[Stored data]
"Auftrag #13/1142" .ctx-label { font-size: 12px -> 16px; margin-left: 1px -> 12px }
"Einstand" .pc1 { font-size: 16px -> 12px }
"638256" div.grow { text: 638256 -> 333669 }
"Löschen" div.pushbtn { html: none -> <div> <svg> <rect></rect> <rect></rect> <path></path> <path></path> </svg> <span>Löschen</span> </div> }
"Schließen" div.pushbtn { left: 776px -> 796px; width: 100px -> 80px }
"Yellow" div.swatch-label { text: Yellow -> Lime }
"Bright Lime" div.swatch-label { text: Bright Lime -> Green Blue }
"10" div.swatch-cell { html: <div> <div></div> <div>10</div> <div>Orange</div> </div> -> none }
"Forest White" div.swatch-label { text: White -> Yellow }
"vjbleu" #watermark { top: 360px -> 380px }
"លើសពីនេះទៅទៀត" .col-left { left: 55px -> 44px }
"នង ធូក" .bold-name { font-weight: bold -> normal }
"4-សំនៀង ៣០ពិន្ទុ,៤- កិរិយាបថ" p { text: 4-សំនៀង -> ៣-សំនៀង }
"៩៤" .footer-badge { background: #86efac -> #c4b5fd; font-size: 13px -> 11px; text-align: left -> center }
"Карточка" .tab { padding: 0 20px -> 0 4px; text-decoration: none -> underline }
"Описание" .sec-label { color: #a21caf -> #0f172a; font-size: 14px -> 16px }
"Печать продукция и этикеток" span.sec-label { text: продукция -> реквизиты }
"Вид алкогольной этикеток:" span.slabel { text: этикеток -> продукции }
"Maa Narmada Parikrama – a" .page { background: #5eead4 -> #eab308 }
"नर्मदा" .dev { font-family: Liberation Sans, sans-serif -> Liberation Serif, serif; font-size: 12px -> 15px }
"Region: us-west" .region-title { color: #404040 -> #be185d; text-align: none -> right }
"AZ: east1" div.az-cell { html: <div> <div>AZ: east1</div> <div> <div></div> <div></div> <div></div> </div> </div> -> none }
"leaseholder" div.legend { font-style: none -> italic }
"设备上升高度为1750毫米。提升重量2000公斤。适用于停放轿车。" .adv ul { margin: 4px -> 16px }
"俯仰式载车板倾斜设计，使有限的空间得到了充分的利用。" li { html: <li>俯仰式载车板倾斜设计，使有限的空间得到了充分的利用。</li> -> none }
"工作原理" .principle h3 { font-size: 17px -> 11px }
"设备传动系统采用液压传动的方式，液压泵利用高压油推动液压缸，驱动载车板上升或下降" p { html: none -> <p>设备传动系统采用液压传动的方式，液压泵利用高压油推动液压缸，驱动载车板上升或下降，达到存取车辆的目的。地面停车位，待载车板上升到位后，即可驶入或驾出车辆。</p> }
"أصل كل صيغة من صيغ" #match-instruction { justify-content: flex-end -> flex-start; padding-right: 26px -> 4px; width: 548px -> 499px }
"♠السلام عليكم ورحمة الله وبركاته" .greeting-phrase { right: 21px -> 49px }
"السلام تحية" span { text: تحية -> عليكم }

§ Exercise instructions
The answer should be an exact copy of the lines from the first line of the data through the line with "عليكم ورحمة الله" and should contain nothing else.

§ Reply
"Auftrag #13/1142" .ctx-label { font-size: 12px -> 16px; margin-left: 1px -> 12px }
"Einstand" .pc1 { font-size: 16px -> 12px }
"638256" div.grow { text: 638256 -> 333669 }
"Löschen" div.pushbtn { html: none -> <div> <svg> <rect></rect> <rect></rect> <path></path> <path></path> </svg> <span>Löschen</span> </div> }
"Schließen" div.pushbtn { left: 776px -> 796px; width: 100px -> 80px }
"Yellow" div.swatch-label { text: Yellow -> Lime }
"Bright Lime" div.swatch-label { text: Bright Lime -> Green Blue }
"10" div.swatch-cell { html: <div> <div></div> <div>10</div> <div>Orange</div> </div> -> none }
"Forest White" div.swatch-label { text: White -> Yellow }
"vjbleu" #watermark { top: 360px -> 380px }
"លើសពីនេះទៅទៀត" .col-left { left: 55px -> 44px }
"នង ធូក" .bold-name { font-weight: bold -> normal }
"4-សំនៀង ៣០ពិន្ទុ,៤- កិរិយាបថ" p { text: 4-សំនៀង -> ៣-សំនៀង }
"៩៤" .footer-badge { background: #86efac -> #c4b5fd; font-size: 13px -> 11px; text-align: left -> center }
"Карточка" .tab { padding: 0 20px -> 0 4px; text-decoration: none -> underline }
"Описание" .sec-label { color: #a21caf -> #0f172a; font-size: 14px -> 16px }
"Печать продукция и этикеток" span.sec-label { text: продукция -> реквизиты }
"Вид алкогольной этикеток:" span.slabel { text: этикеток -> продукции }
"Maa Narmada Parikrama – a" .page { background: #5eead4 -> #eab308 }
"नर्मदा" .dev { font-family: Liberation Sans, sans-serif -> Liberation Serif, serif; font-size: 12px -> 15px }
"Region: us-west" .region-title { color: #404040 -> #be185d; text-align: none -> right }
"AZ: east1" div.az-cell { html: <div> <div>AZ: east1</div> <div> <div></div> <div></div> <div></div> </div> </div> -> none }
"leaseholder" div.legend { font-style: none -> italic }
"设备上升高度为1750毫米。提升重量2000公斤。适用于停放轿车。" .adv ul { margin: 4px -> 16px }
"俯仰式载车板倾斜设计，使有限的空间得到了充分的利用。" li { html: <li>俯仰式载车板倾斜设计，使有限的空间得到了充分的利用。</li> -> none }
"工作原理" .principle h3 { font-size: 17px -> 11px }
"设备传动系统采用液压传动的方式，液压泵利用高压油推动液压缸，驱动载车板上升或下降" p { html: none -> <p>设备传动系统采用液压传动的方式，液压泵利用高压油推动液压缸，驱动载车板上升或下降，达到存取车辆的目的。地面停车位，待载车板上升到位后，即可驶入或驾出车辆。</p> }
"أصل كل صيغة من صيغ" #match-instruction { justify-content: flex-end -> flex-start; padding-right: 26px -> 4px; width: 548px -> 499px }
"♠السلام عليكم ورحمة الله وبركاته" .greeting-phrase { right: 21px -> 49px }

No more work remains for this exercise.